Circulaba a muy alegres 92 kilómetros por hora por el cuarto cinturón tras el paso a desnivel de la vía férrea, cuando un retén de policías de tránsito me hizo orillar. Los avisos de límite de velocidad, en una vía poco transitada de seis carriles (tres en cada sentido), indicaban 60 km/h por lo cual me levantaron una infracción. Nada qué discutir, me mostraron la foto y la medición del radar, así que acepté la situación (por norma general nunca ofrezco dinero a la policía…) y dejé en prenda la tarjeta de circulación del vehículo. “Debe hacer una cita con el juez cívico, que se encargará de fijar su multa, que puede conmutarse por servicio comunitario”. La infracción traía los teléfonos y la dirección del sitio web donde debía pedir la audiencia. Lo intenté por teléfono, para mi sorpresa la atención fue óptima y pude agendar mi cita la víspera en un horario que me favorecía.

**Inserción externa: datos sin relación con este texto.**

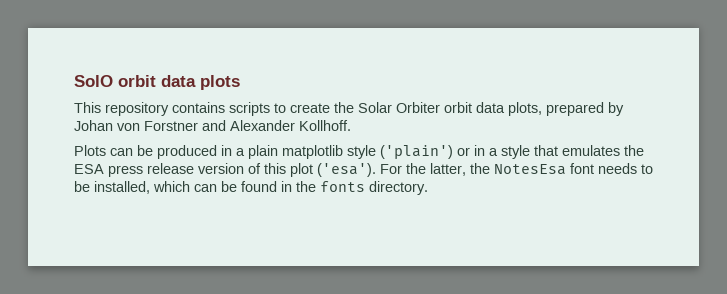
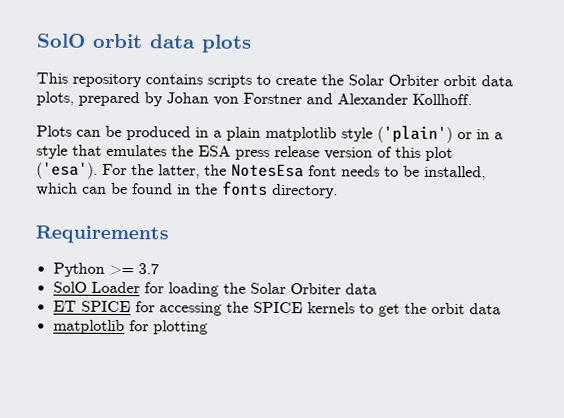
+ Requirements
+ Python >= 3.7
+ SolO Loader for loading the Solar Orbiter data
+ ET SPICE for accessing the SPICE kernels to get the orbit data
+ matplotlib for plotting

La atención en el juzgado no fue menos buena, y en cosa de minutos estaba en el estrado ante la juez que videograbó la audiencia (que duró cuando mucho 10 minutos) donde me declaré culpable, arrepentido y dispuesto a recibir mi condena. Entre los 1.800 pesos de la multa y el servicio comunitario decidí este último, pues tenían libertad de horario y actividades edificantes: barrer la calle o ayudar en el Parque Ecológico Irapuato-PEI. No conté, sin embargo, que la juez tuviera tan pesada la mano: me clavó 12 horas en total.

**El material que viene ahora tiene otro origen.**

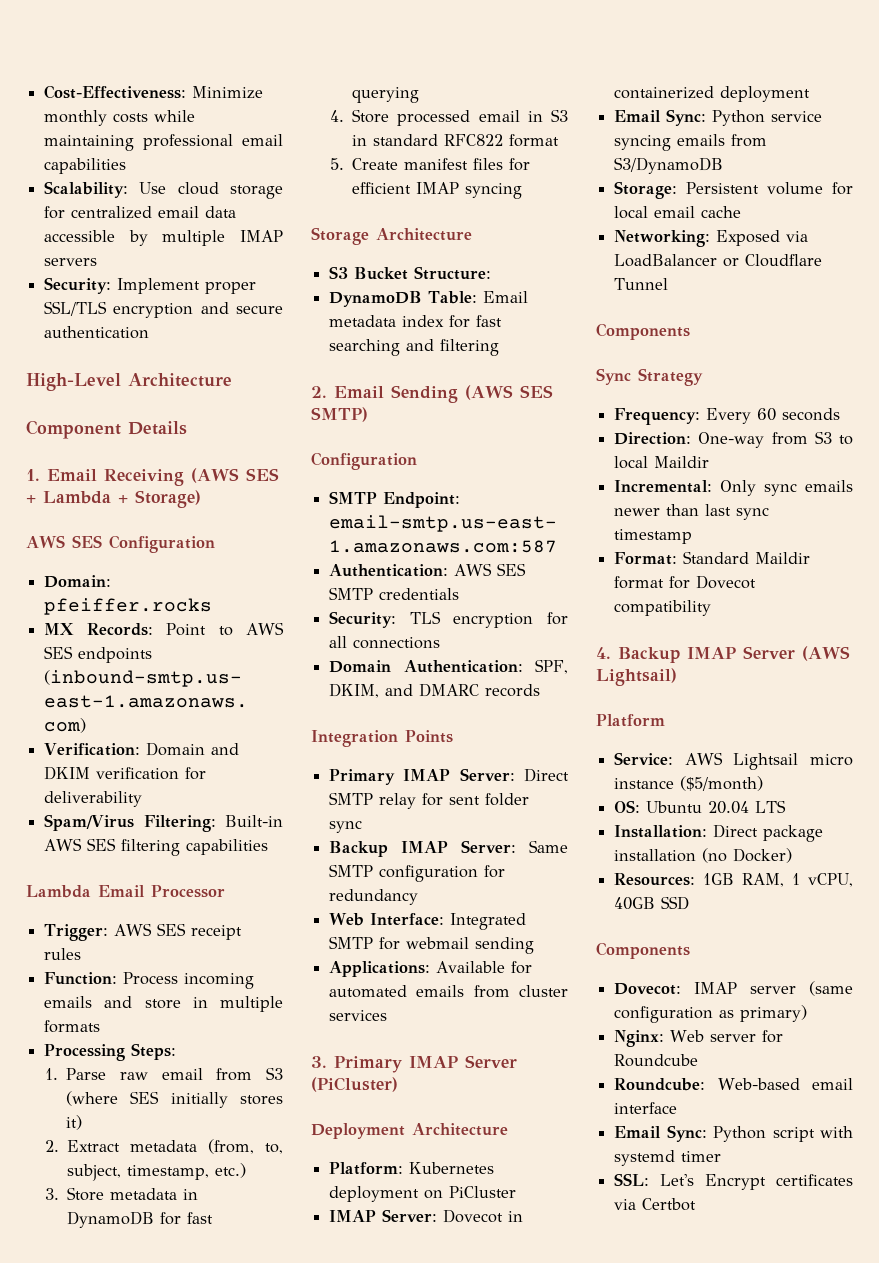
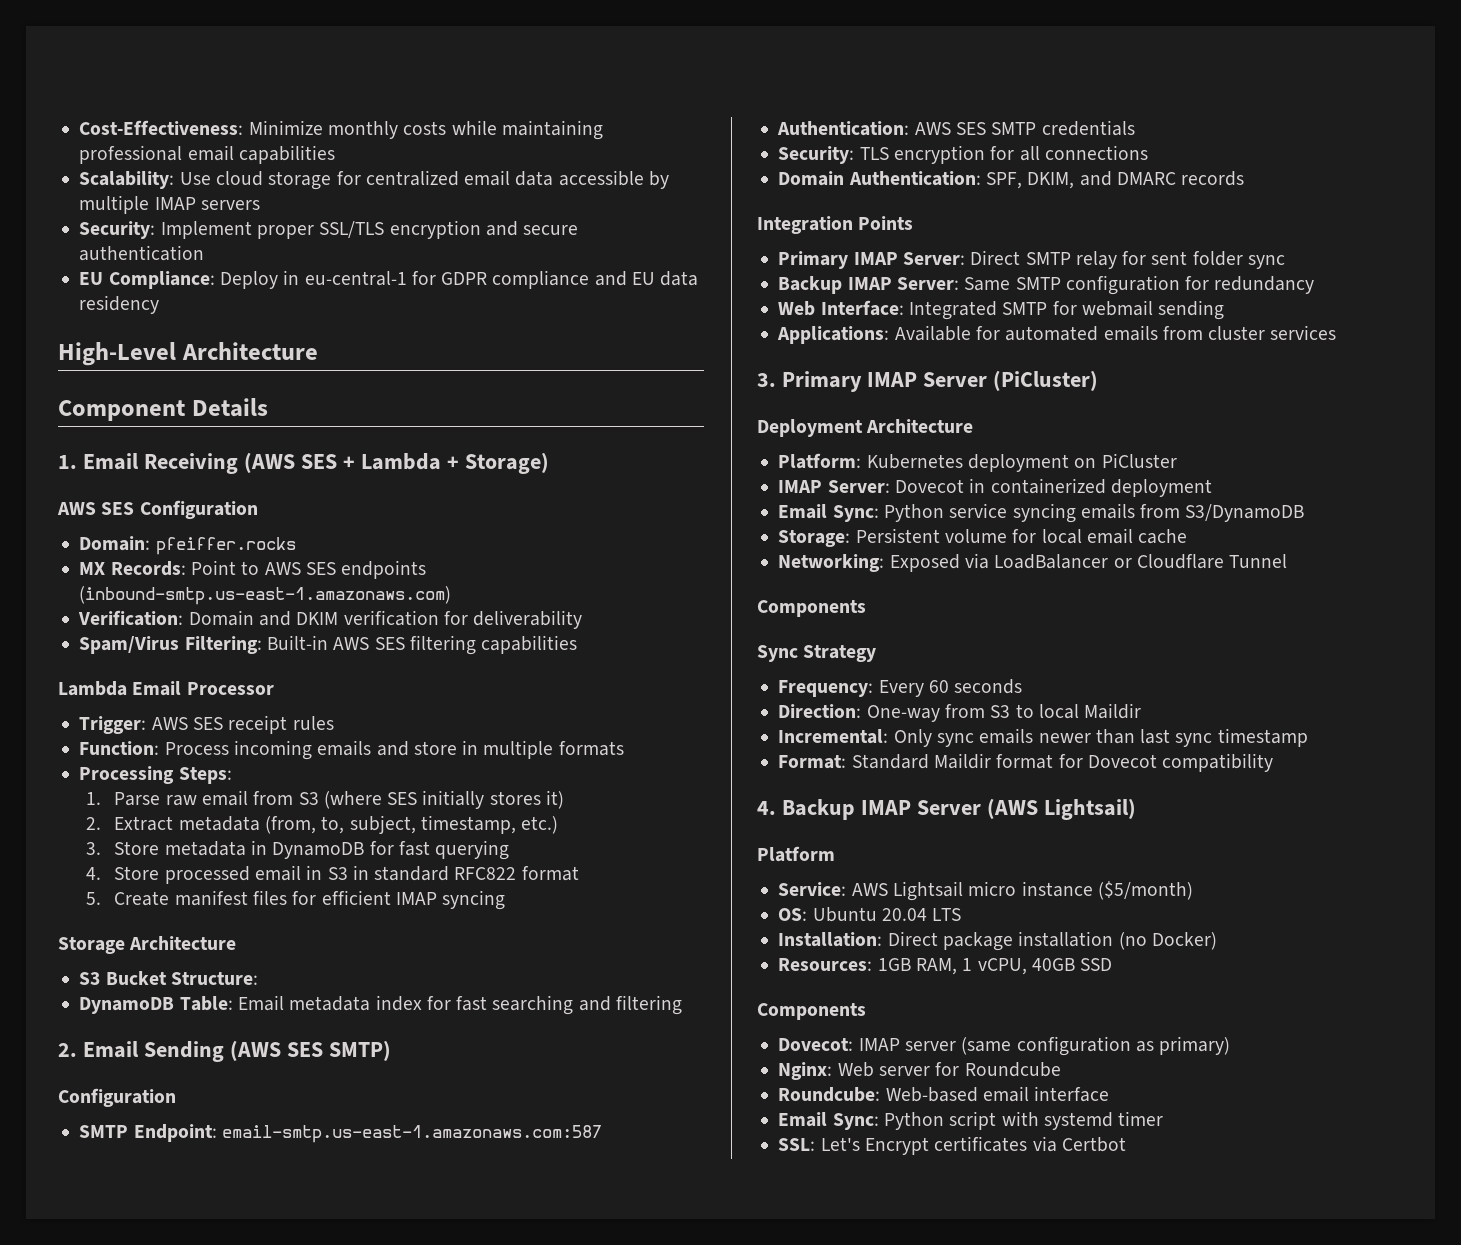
+ EU Compliance: Deploy in eu-central-1 for GDPR compliance and EU data residency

Ya no podía retractarme, si dejaba de hacer el servicio me cobrarían el doble de la multa, así que me apersoné en el PEI, y tras la broma de bienvenida del encargado, descubrí que los demás infractores, a pesar de haber conducido a mayor velocidad que yo, sólo purgaban sentencias de 6 horas… Recordé los versos de Henley: En las garras de las circunstancias / no he gemido ni llorado. / Sometido a los golpes del destino / mi cabeza ensangrentada jamás se ha postrado. Aunque me saqué el dramatismo absurdo y la exageración pensando que hay más tiempo que vida.

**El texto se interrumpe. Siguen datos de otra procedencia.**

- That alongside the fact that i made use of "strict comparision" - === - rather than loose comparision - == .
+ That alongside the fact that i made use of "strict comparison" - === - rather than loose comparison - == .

Al tercer día de trabajos, cuando ya había sembrado jitomate en una sementera y regado con manguera medio parque, otro convicto, mientras le dábamos vuelta con la pala a una montaña de composta (que los cuidadores del parque llamaban “basura”), se quejó de lo injusta que era la sentencia y me preguntó por qué no había pagado la multa. Me parece el servicio comunitario es una buena medida para retribuir algo a la sociedad y, al contrario de lo que opinan muchos AMW’s o mirreyes bien entrado el siglo XXI, el trabajo manual no tiene nada de indignante; creo en la igualdad y en que las multas además son una manera de educar a la población a respetar asuntos tan esenciales como las normas de tránsito. Si algo necesitamos en México es cultura vial.
Asoleado y con algunas efímeras ampollas, obtuve mi liberación y aproveché mi regreso al juzgado para preguntar por qué mi condena había sido mayor a la de los demás. Al recibir el formulario que me autorizaba recuperar me enteré de que la pena queda a criterio de la juez, no hay un tabulador preestablecido (algo que deberían considerar en aras de la igualdad); y para consolarme la funcionaria añadió: Si le fue bien, hay gente con hasta 16 horas…
Con la tarjeta de circulación en mano recordé de nuevo a Henley: Soy el amo de mi destino / Soy el capitán de mi alma.